Так и прошёл остаток солнечного дня: их вывезли в тренировочное поле, находящиеся высоко в воздушном пространстве. Руководила одна Франческа и ещё два ассистента, которые заливали всем уши нудной, тяжёлой на слух теорией и Двенадцатикрылых и самих зонах. Некоторые из поступивших попытались прервать своё участие в учении, ссылавшись на то, что подобные инструктажи проводили в Аполлонских школах. Но Франческа расценила это только как попытку самодеятельности и объяснила, что пространство Земли, несомненно, отличается от искусственных тренировочных зон в их городе, однако, им всё равно нужно было выполнить на практике всё то, что им рассказывали и показывали позже. Проведение этих мероприятий были необходимы, хотя бы для поверхностного ознакомления.

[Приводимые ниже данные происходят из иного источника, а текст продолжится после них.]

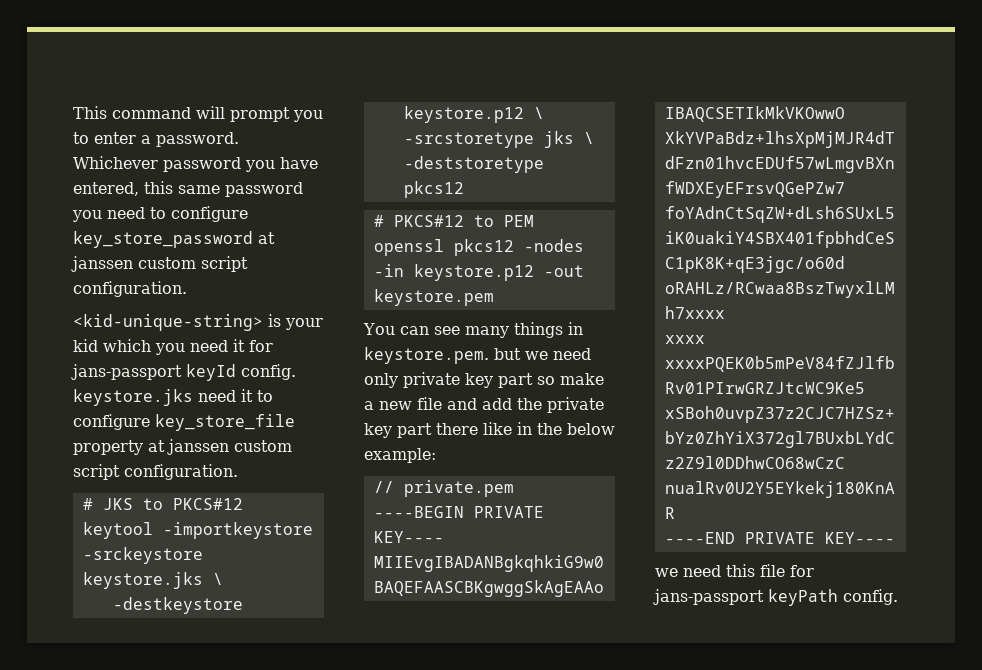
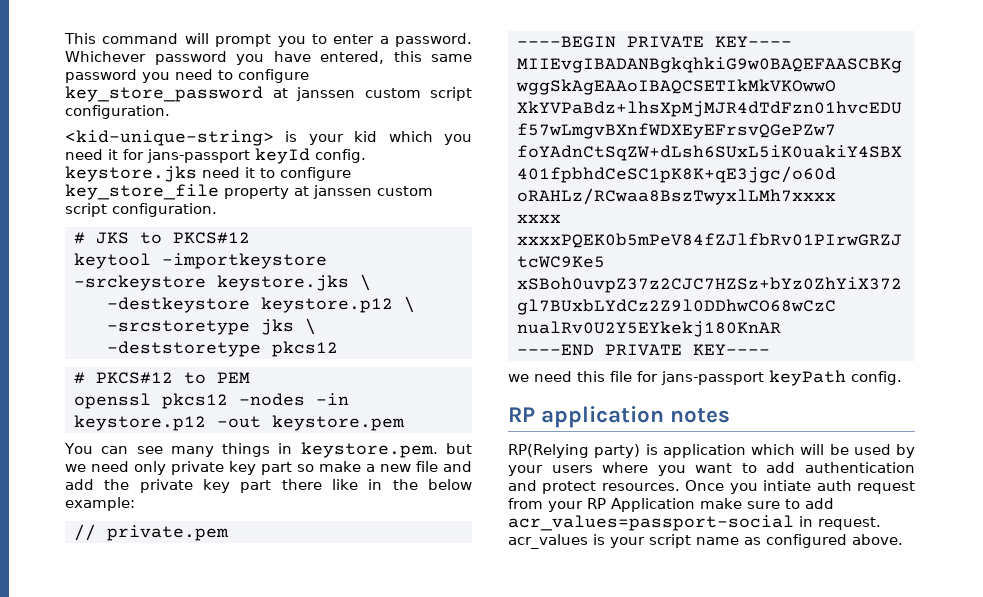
(898, 597) none -> [508,406,731,428] [508,444,915,458] [508,462,915,476] [508,480,915,494] [508,498,834,512] [508,515,881,531] [508,534,903,549] // RP application notes // RP(Relying party) is application which will be used by your users where you want to add authentication and protect resources. Once you intiate auth request from your RP Application make sure to add acr_values=passport-social in request. acr_values is your script name as configured above.

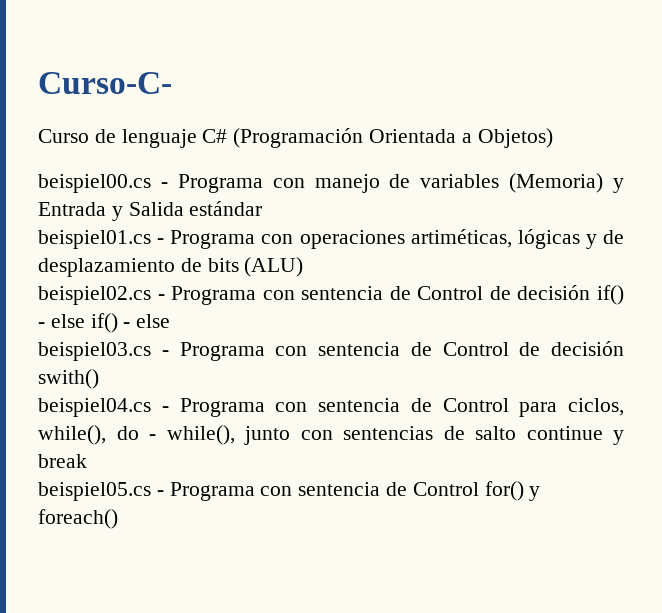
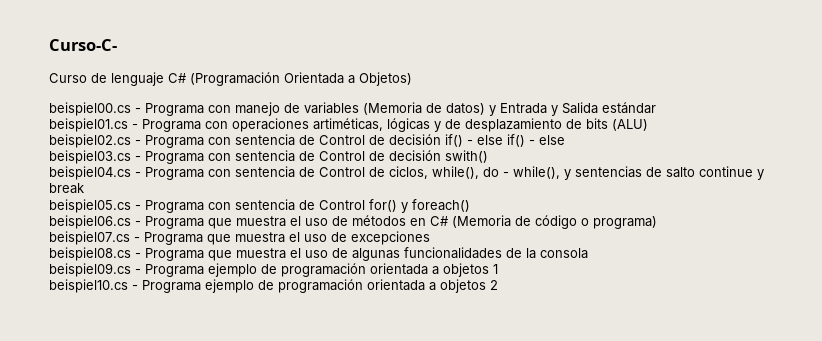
[509,173,604,193] (Memoria) -> [363,102,485,115] (Memoria de datos)
[519,402,558,417] para -> [369,167,385,177] de
[244,426,333,445] junto con -> [564,169,571,180] y
(118, 519) none -> [49,215,657,229] [49,231,430,245] [49,247,588,261] [49,263,498,277] [49,279,498,293] // beispiel06.cs - Programa que muestra el uso de métodos en C# (Memoria de código o programa) // beispiel07.cs - Programa que muestra el uso de excepciones // beispiel08.cs - Programa que muestra el uso de algunas funcionalidades de la consola // beispiel09.cs - Programa ejemplo de programación orientada a objetos 1 // beispiel10.cs - Programa ejemplo de programación orientada a objetos 2

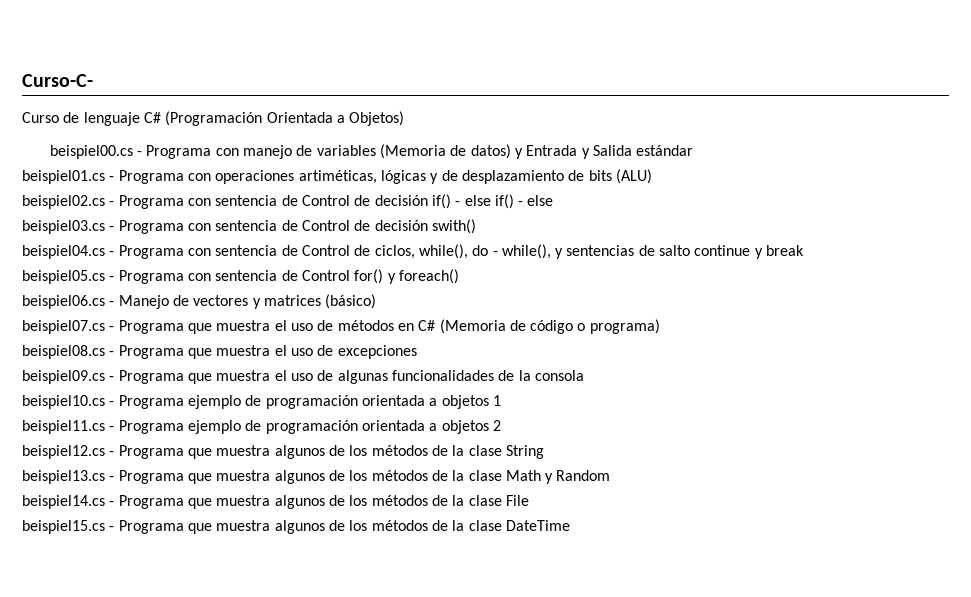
(141, 223) none -> [118,294,377,309] [22,320,115,334] Manejo de vectores y matrices (básico) // beispiel07.cs -
[49,231,130,245] beispiel07.cs -> [22,345,105,359] beispiel08.cs
[49,247,131,261] beispiel08.cs -> [22,370,105,384] beispiel09.cs
[49,263,131,277] beispiel09.cs -> [22,395,105,409] beispiel10.cs
[49,279,128,293] beispiel10.cs -> [22,420,105,434] beispiel11.cs
(498, 285) none -> [22,445,544,459] [22,470,611,484] [22,495,529,509] [22,520,570,534] // beispiel12.cs - Programa que muestra algunos de los métodos de la clase String // beispiel13.cs - Programa que muestra algunos de los métodos de la clase Math y Random // beispiel14.cs - Programa que muestra algunos de los métodos de la clase File // beispiel15.cs - Programa que muestra algunos de los métodos de la clase DateTime

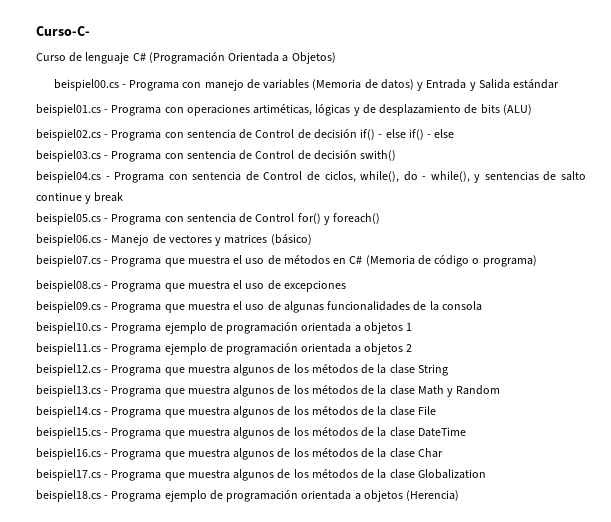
(570, 525) none -> [36,448,443,460] [36,469,486,481] [36,490,460,502] // beispiel16.cs - Programa que muestra algunos de los métodos de la clase Char // beispiel17.cs - Programa que muestra algunos de los métodos de la clase Globalization // beispiel18.cs - Programa ejemplo de programación orientada a objetos (Herencia)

Многократно рассказывали о том, что вмешиваться в их культуру Землян не рекомендуется, но не запрещается полностью. Обнаруживая же явные признаки неуважения к природе – вернее к её остаткам – советовали докладывать командирам, ну а мелкие нарушения устранять самостоятельно; это было необходимо как для здоровья жителей Земли, так и в интересах, более продвинутых их родственников на Орбитой. Подобная информация больше была для городских, в то время как ребята с Земли становились немыми слушателями, но они понимали, что общество за пределами земной атмосферы настроено только положительно и доброжелательно, никто не сомневался в их благонравности. В течение всего времени им и в голову не пришло, что в подобных высказываниях проглядывалась тонкая нить еле проглядывающей дискриминации, манипуляции, пренебрежения, потому что похожие мысли и в каждом пресекались общественностью, а обратное «правильное» мнение впитывалась ещё с молоком.

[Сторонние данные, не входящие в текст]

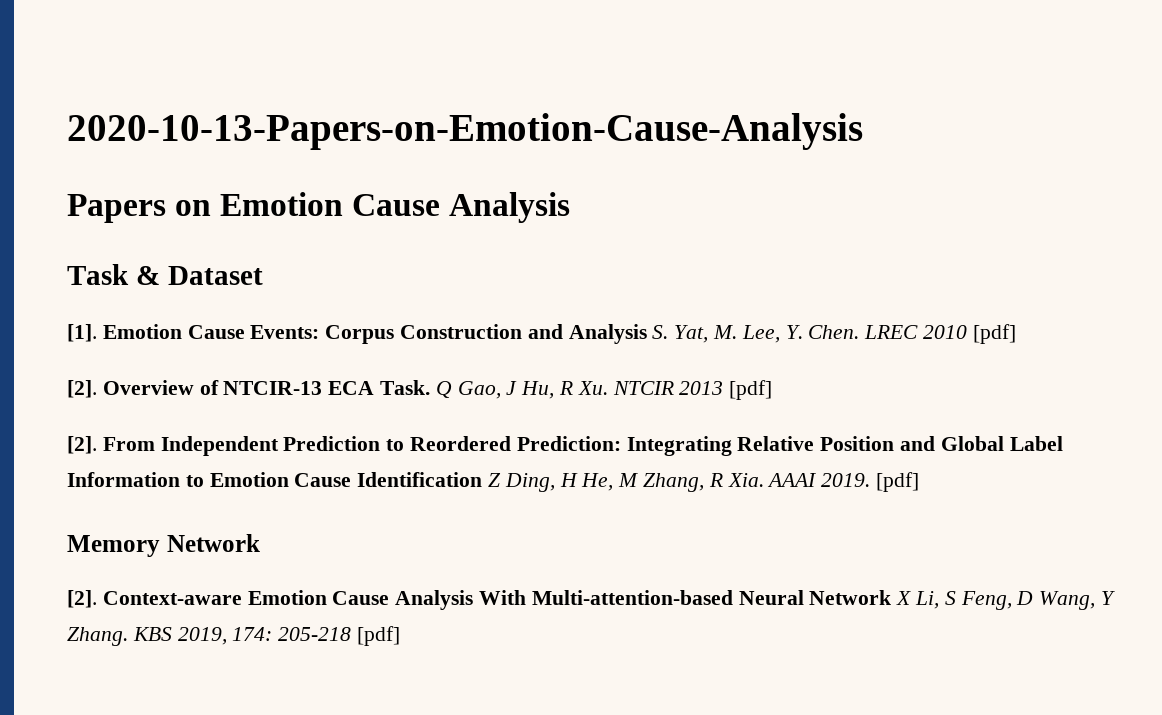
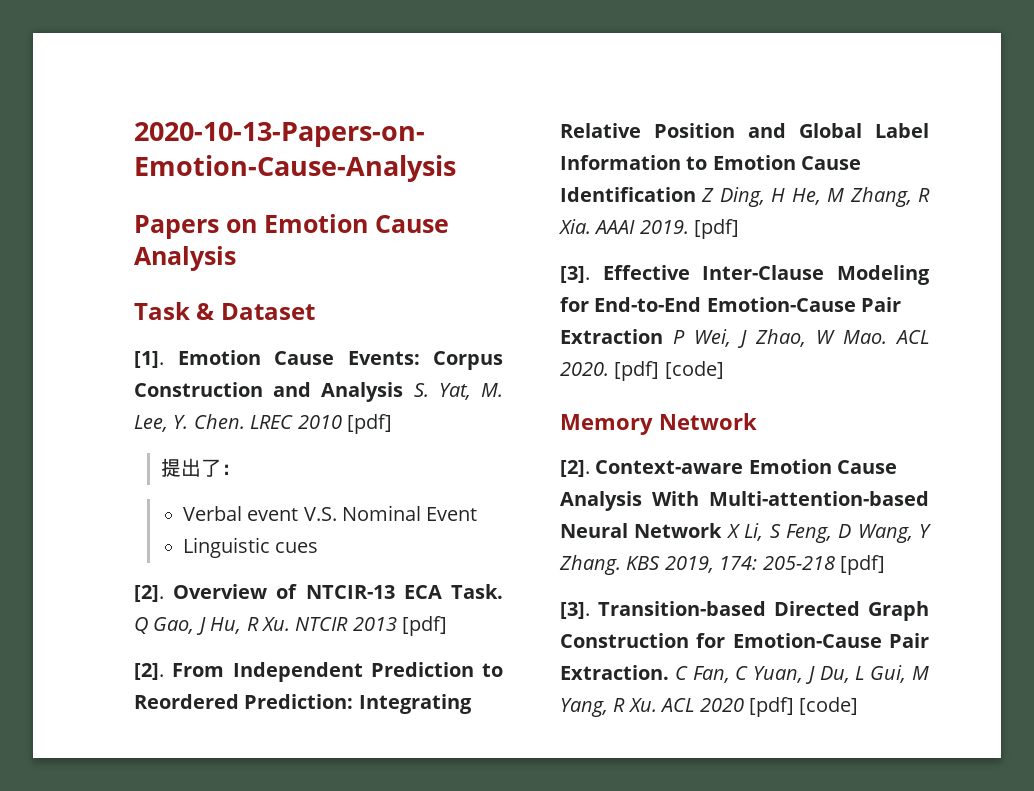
(1016, 334) none -> [160,458,241,477] [182,505,478,521] [182,537,319,558] // 提出了： // Verbal event V.S. Nominal Event // Linguistic cues
(920, 482) none -> [560,265,930,285] [560,297,902,312] [560,329,929,348] [560,361,724,381] // [3]. Effective Inter-Clause Modeling for End-to-End Emotion-Cause Pair Extraction P Wei, J Zhao, W Mao. ACL 2020. [pdf] [code]
(401, 636) none -> [560,601,929,621] [560,633,929,648] [560,665,929,684] [560,697,859,717] // [3]. Transition-based Directed Graph Construction for Emotion-Cause Pair Extraction. C Fan, C Yuan, J Du, L Gui, M Yang, R Xu. ACL 2020 [pdf] [code]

Адриан был чувствителен к подобным словам, он даже обозлился в какой-то степени на Франческу, думая, что она сама с Аполлона или с другого любого города и говорит не думая, но она была с Земли, как и он; и знал бы он об этом заранее, то наверняка бы сделал невинный непонимающий взгляд, подстрекнув в себе некую несправедливость своих резких выводов о ней, и отпустил наплыв эмоций.
– Как многие знают: коричневые зоны рассадники Двенадцатикрылых, которые могут стать помехой при нашей вылазке, – умеренной скоростью продолжала говорить Франческа, – опишите их.

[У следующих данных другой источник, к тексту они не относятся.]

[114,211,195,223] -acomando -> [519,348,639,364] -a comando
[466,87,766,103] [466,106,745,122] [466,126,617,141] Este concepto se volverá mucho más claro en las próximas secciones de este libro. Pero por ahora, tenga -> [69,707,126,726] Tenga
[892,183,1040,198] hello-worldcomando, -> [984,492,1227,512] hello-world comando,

– Двенадцатикрылые это порождения бактерий «Валви», мутировавших из-за ядохимиката «Динди» (сокращённо), – как по начитанной тараторил мужской голос с передних рядов, – которым преждевременно обрабатывают Земную материю в целях безопасности транспортировки в громадных количествах. Ядохимикат защищает материал от солнечной и космической радиации, а после погрузки на станции его утилизируют, но очищение на Земле полностью, очевидно, невозможно, и следствием многочисленных повторений истощающих обработок оказался негативный эффект на растительную и животную клетки, —животные гибнут сразу, те что без вакцины, – биологический фактор, – голос резко замолчал, заметив тишину охватившую его глас.